Coming out awesome! Thanks for posting.


Is that an 86 GT?


----------



## Waterwings (Mar 28, 2008)

Great job, tornado! Can't wait to see the finished product! 8)


----------



## FishingBuds (Mar 28, 2008)

woo hoo another "73" 1436 we're taking over :lol: 

Alluminum build too  

killer job on the paint. 

been on the water yet?


----------



## tornado (Mar 28, 2008)

It hasn't been in the water since I started on the interior(Aug. '07), but I am hoping to float it in a shortly. I've got it 97% done tonight, just need to finish a little wiring and reassemble the front control deck, I'll get some more pictures soon. The Mustang is an '86 LX w/ an '85 GT motor, it's my other toy! :wink:


----------



## sccamper (Mar 28, 2008)

Making great project.

Dont see a hitch on the Stang. Paint looks pretty close, probally look cool running down the road.


----------



## tornado (Mar 29, 2008)

> Dont see a hitch on the Stang. Paint looks pretty close, probally look cool running down the road.


I could get to pond much quicker towing with it!
Here is the finished project:


----------



## Waterwings (Mar 29, 2008)

Great job! Are those flush-mount rod holders fixed into the rear seat on each side? 8)


----------



## Jim (Mar 29, 2008)

Simple, Clean, and very well though out! Good job man!


----------



## tornado (Mar 30, 2008)

> Great job! Are those flush-mount rod holders fixed into the rear seat on each side?

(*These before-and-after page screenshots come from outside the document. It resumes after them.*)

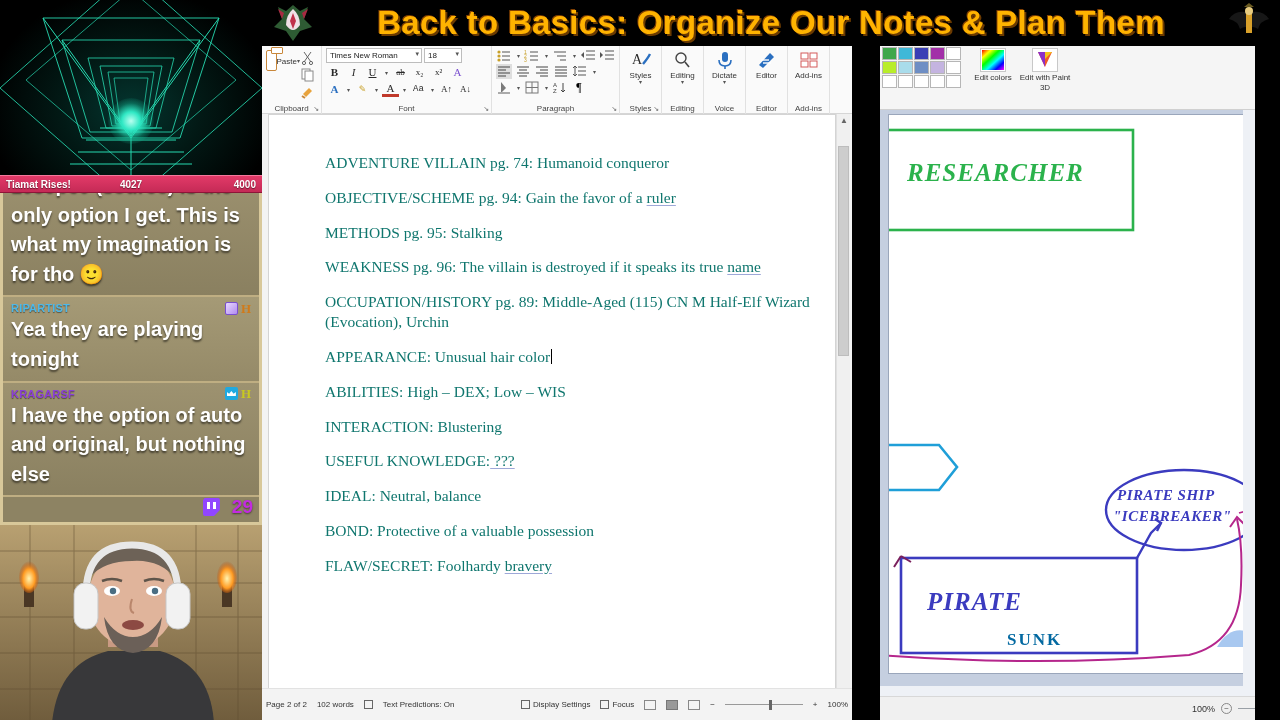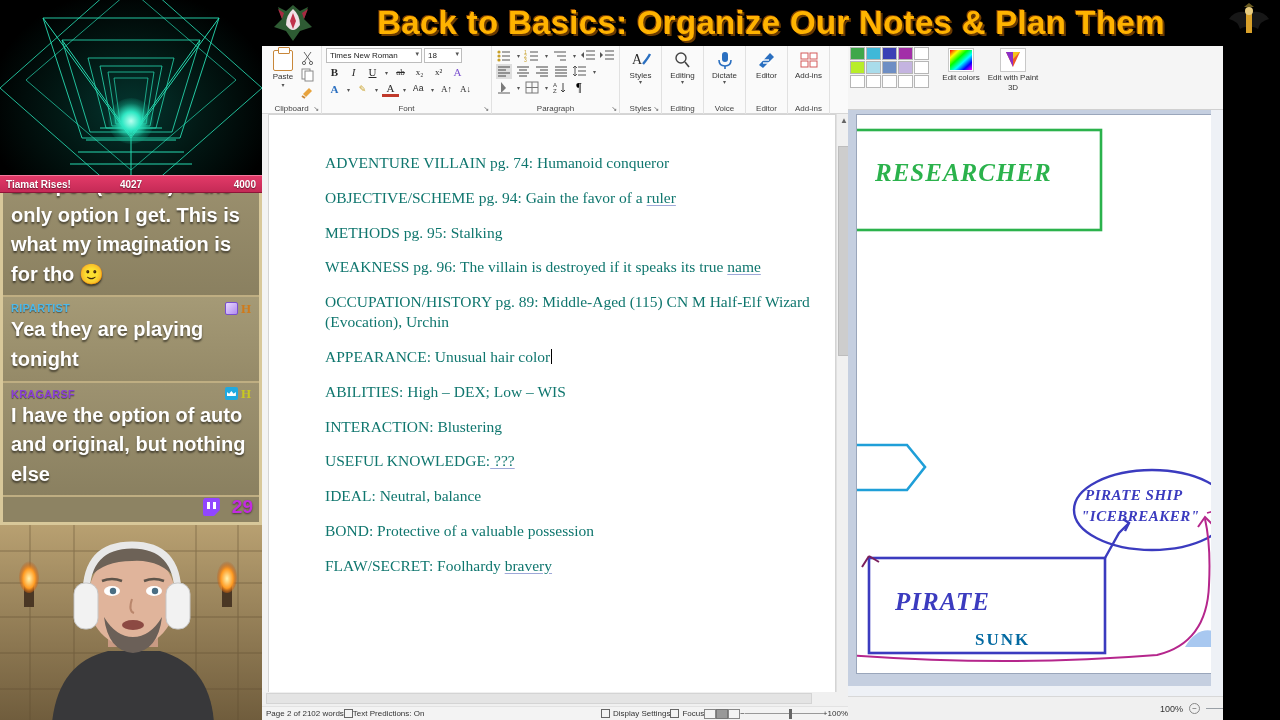"Paste" .paste-btn { flex-direction: column -> row }
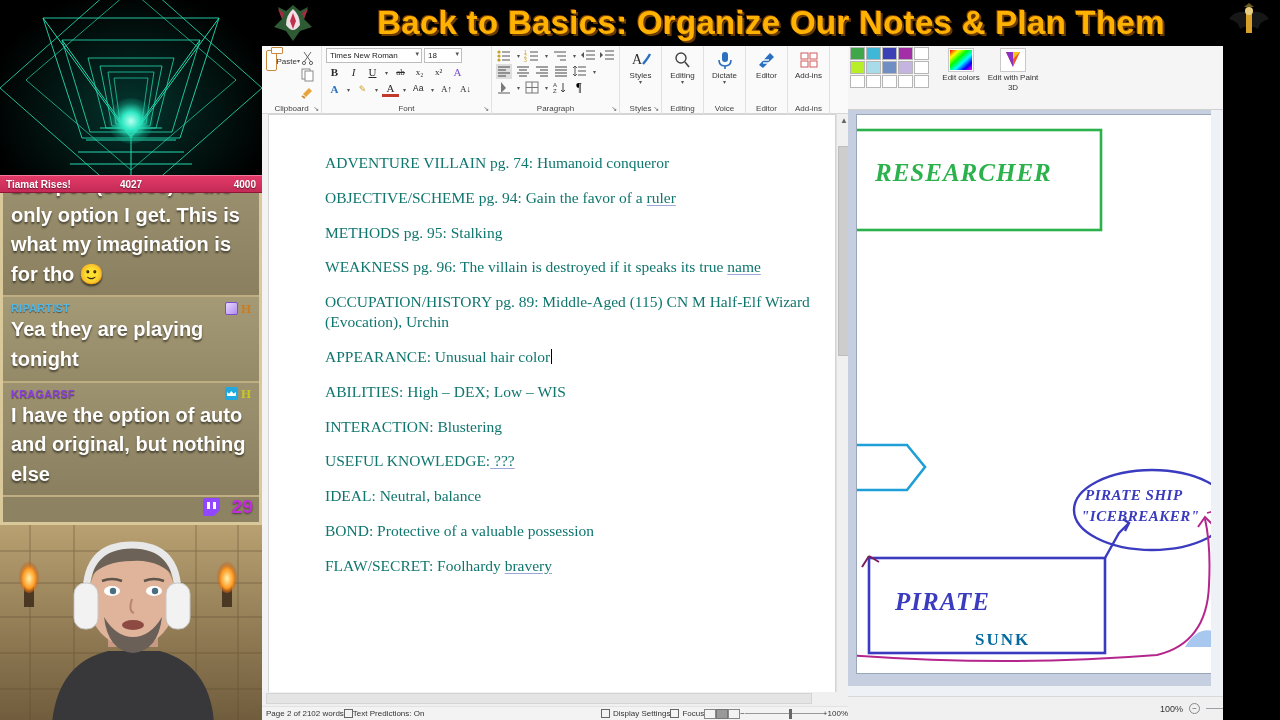"Edit colors" #paint { left: 848px -> 880px }
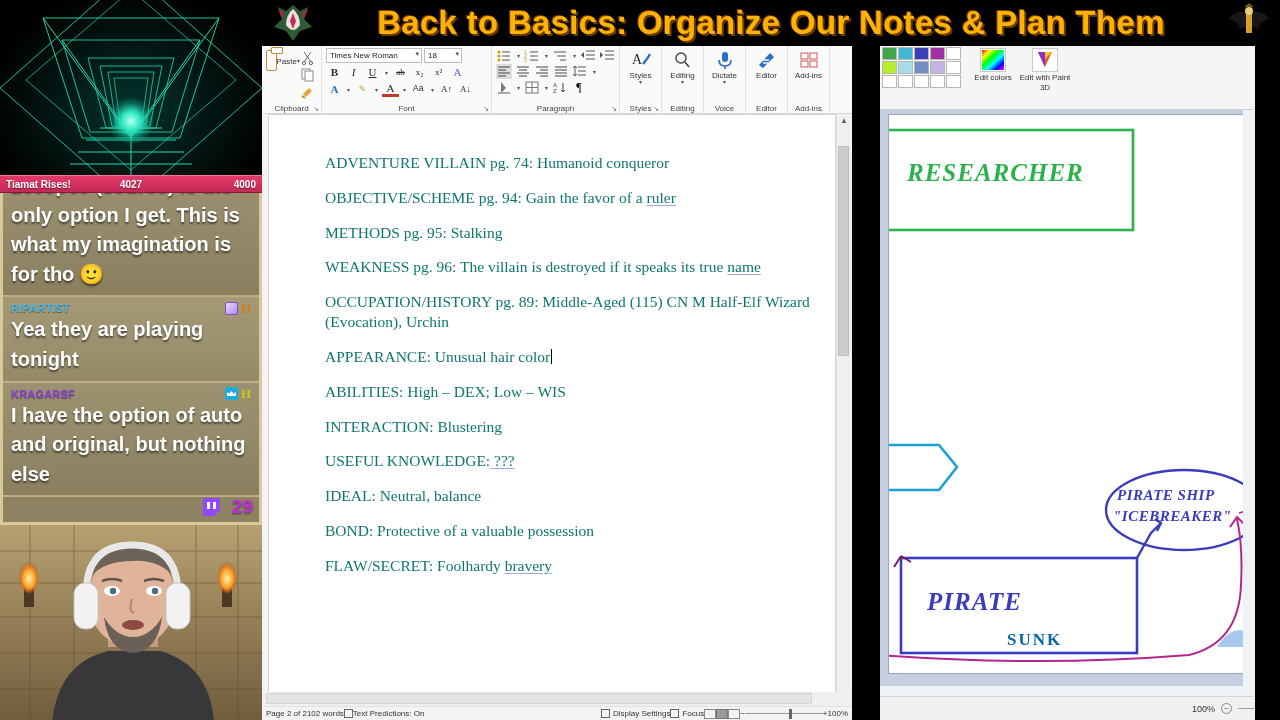"Page 2 of 2" #statusbar { gap: none -> 10px; height: 14px -> 32px }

No, I only have the one, couldn't find a good place far enough away from that one. I got some roller bunks for Christmas and once I put those on I should be done with it for a while.


----------



## bAcKpAiN (Mar 30, 2008)

You did a great job, I love the colors!


----------



## asinz (Mar 30, 2008)

That is an excellent build, looks brand new.


----------



## switchback (Mar 30, 2008)

Awesome job.


----------



## tornado (May 18, 2008)

I finally got it wet yesterday and it did better than expected. It wasn't tippsy at all while seated and it was pretty stable even while I stood on the front deck. My little 24# thrust trolling motor needs an upgrade now though, it is slower now with the extra weight. It is much quieter also now. 
We went to Banks Lake in Lakeland, GA. It is a wonderful 1000 acre lake with great facilities, the only thing that would make it perfect is if it had some fish! We took a three boat party out and only three fish were caught, but the boat did so great I am happy.
I don't have a zoom on the camera I brought but that first picture shows a 10-12ft jon loaded with 3 large men and the waterline was only 4" below the edge of the boat :shock: 
The second show our fleet, mines on the right.


----------



## Ron42261 (May 18, 2008)

Great Job on the boat
Ron


----------



## Zum (May 18, 2008)

looks like it was a perfect day


----------



## Waterwings (May 18, 2008)

Cool! 8) , Those 3 fellas in that one boat must like living on the edge :shock: . Nice pic of the 3 boat flotilla, and the area looks like a great place to boat/fish


----------



## kemical (May 18, 2008)

had a question, looks like ur using aluminum for the bracing,, ,, where did u get that type of aluminum,, like homedepot, lowes, ace, or it was a welding shop you picked up?? and how did ya cut it?

thanks


----------



## tornado (May 19, 2008)

https://www.onlinemetals.com
I got most of the metal from this site. I did all of my cutting using a metal cutting blade in my jig saw. It cut very easy with the jig saw but I went through about six blades and ten 1/8" drill bits for all the pop rivets.


----------



## HILLDADDY88 (Mar 13, 2012)

How was the fishing in Banks lake ive been thinking about making a trip down there to fish it! Do you know any good clean hotels in the area?


----------



## tornado (Mar 14, 2012)

Fishing was OK, 5 keepers among the three boats. After the fact, some locals told us the fish the main channel at daybreak for the best results. I don't know about hotels, we are within driving distance.


----------